**INFORMATION SHOWN**

● ● ● ● ●

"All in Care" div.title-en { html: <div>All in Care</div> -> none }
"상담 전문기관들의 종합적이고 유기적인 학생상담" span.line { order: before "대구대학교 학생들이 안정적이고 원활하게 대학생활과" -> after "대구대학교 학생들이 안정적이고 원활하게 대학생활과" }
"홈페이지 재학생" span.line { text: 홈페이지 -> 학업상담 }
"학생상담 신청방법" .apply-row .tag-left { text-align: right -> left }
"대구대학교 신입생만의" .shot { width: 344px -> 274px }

● ● ● ● ●

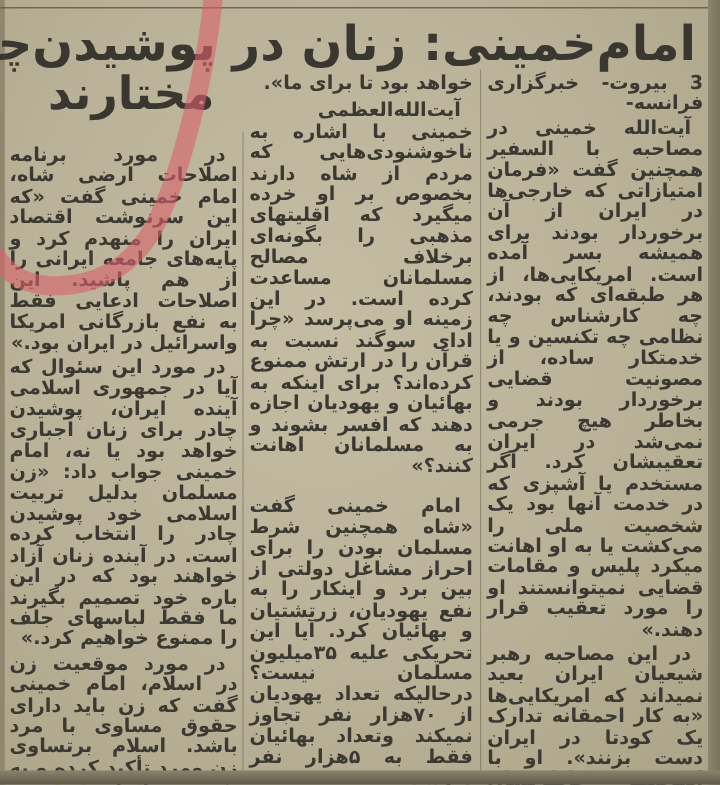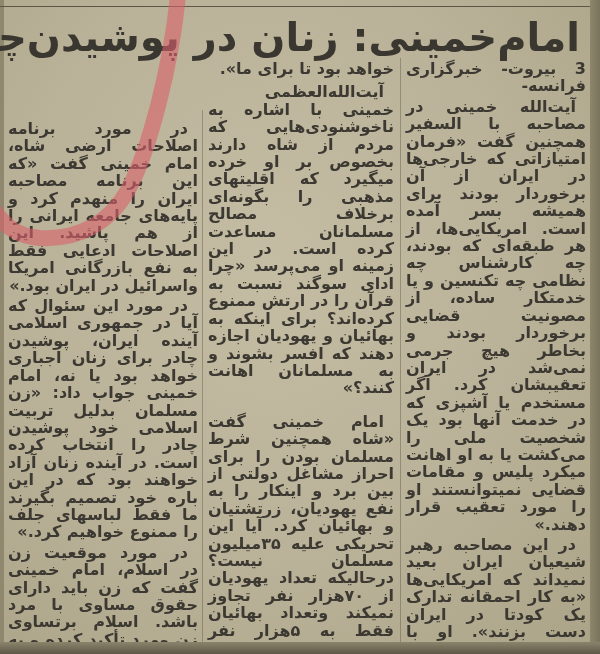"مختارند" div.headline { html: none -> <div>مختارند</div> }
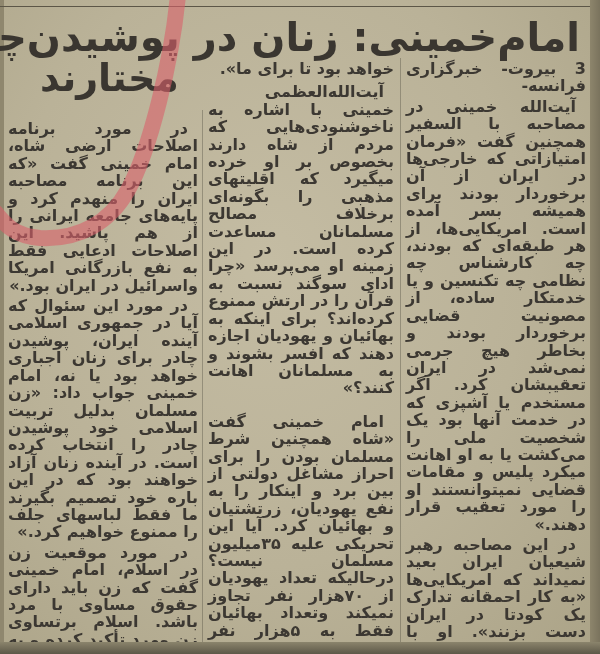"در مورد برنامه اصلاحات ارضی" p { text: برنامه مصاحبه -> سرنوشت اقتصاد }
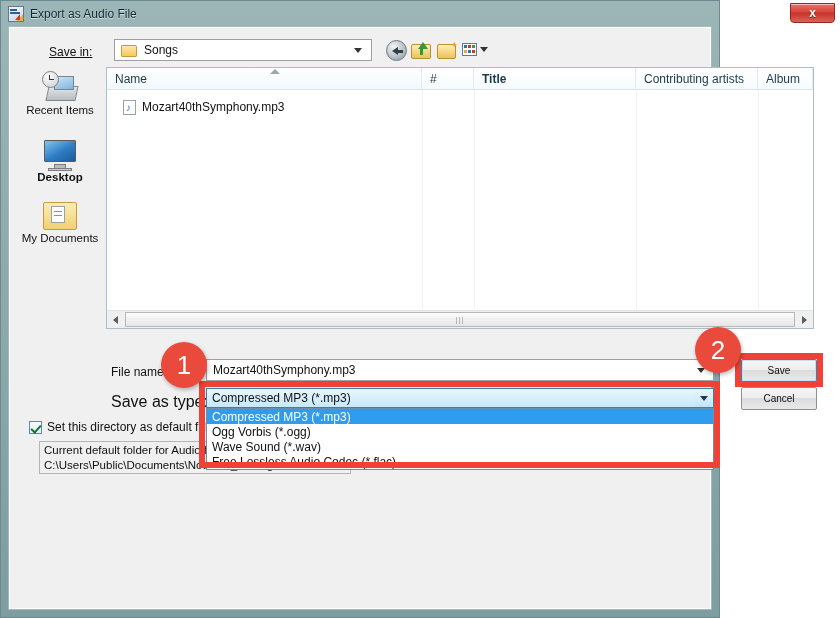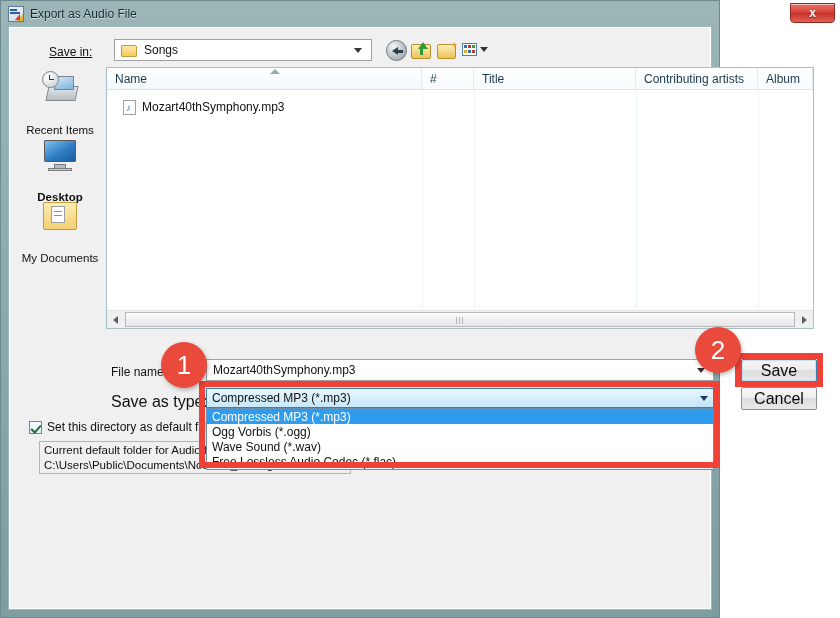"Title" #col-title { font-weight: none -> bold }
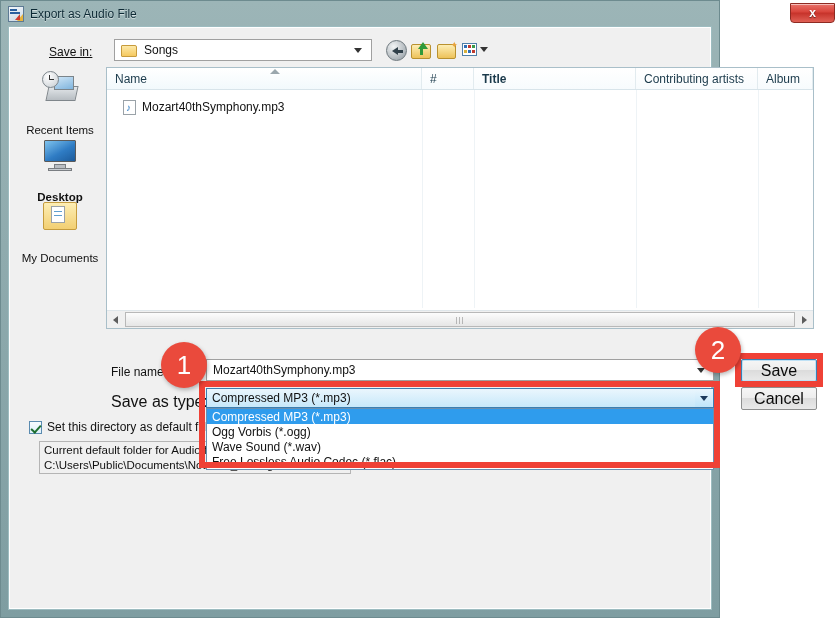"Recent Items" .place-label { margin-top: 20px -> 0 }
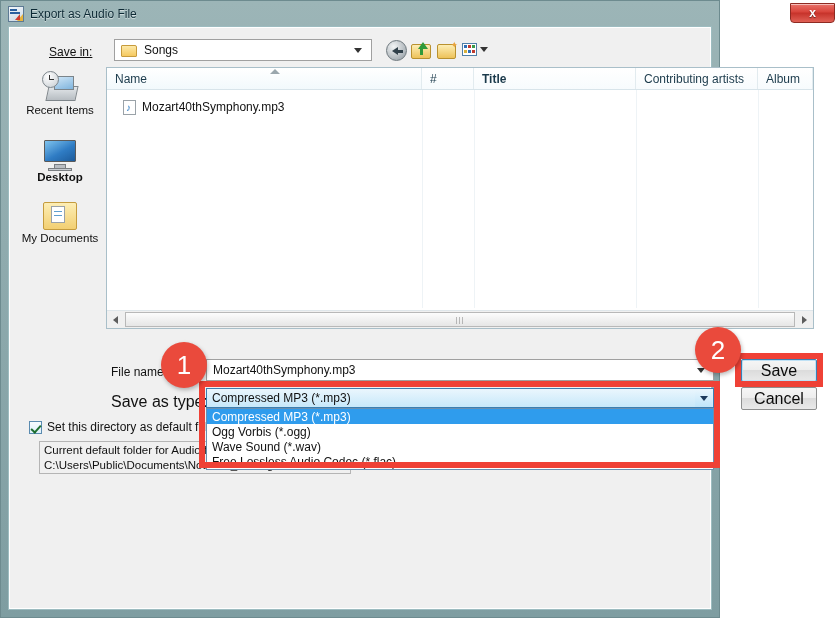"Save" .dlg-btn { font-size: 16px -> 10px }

● ● ● ● ●

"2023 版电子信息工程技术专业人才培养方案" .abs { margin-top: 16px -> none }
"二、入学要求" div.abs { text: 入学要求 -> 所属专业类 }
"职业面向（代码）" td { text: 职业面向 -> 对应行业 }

● ● ● ● ●

**WORK ITEM**
A single number is required: how many lines in the material above include the string "span".

**SOLUTION BELOW**
2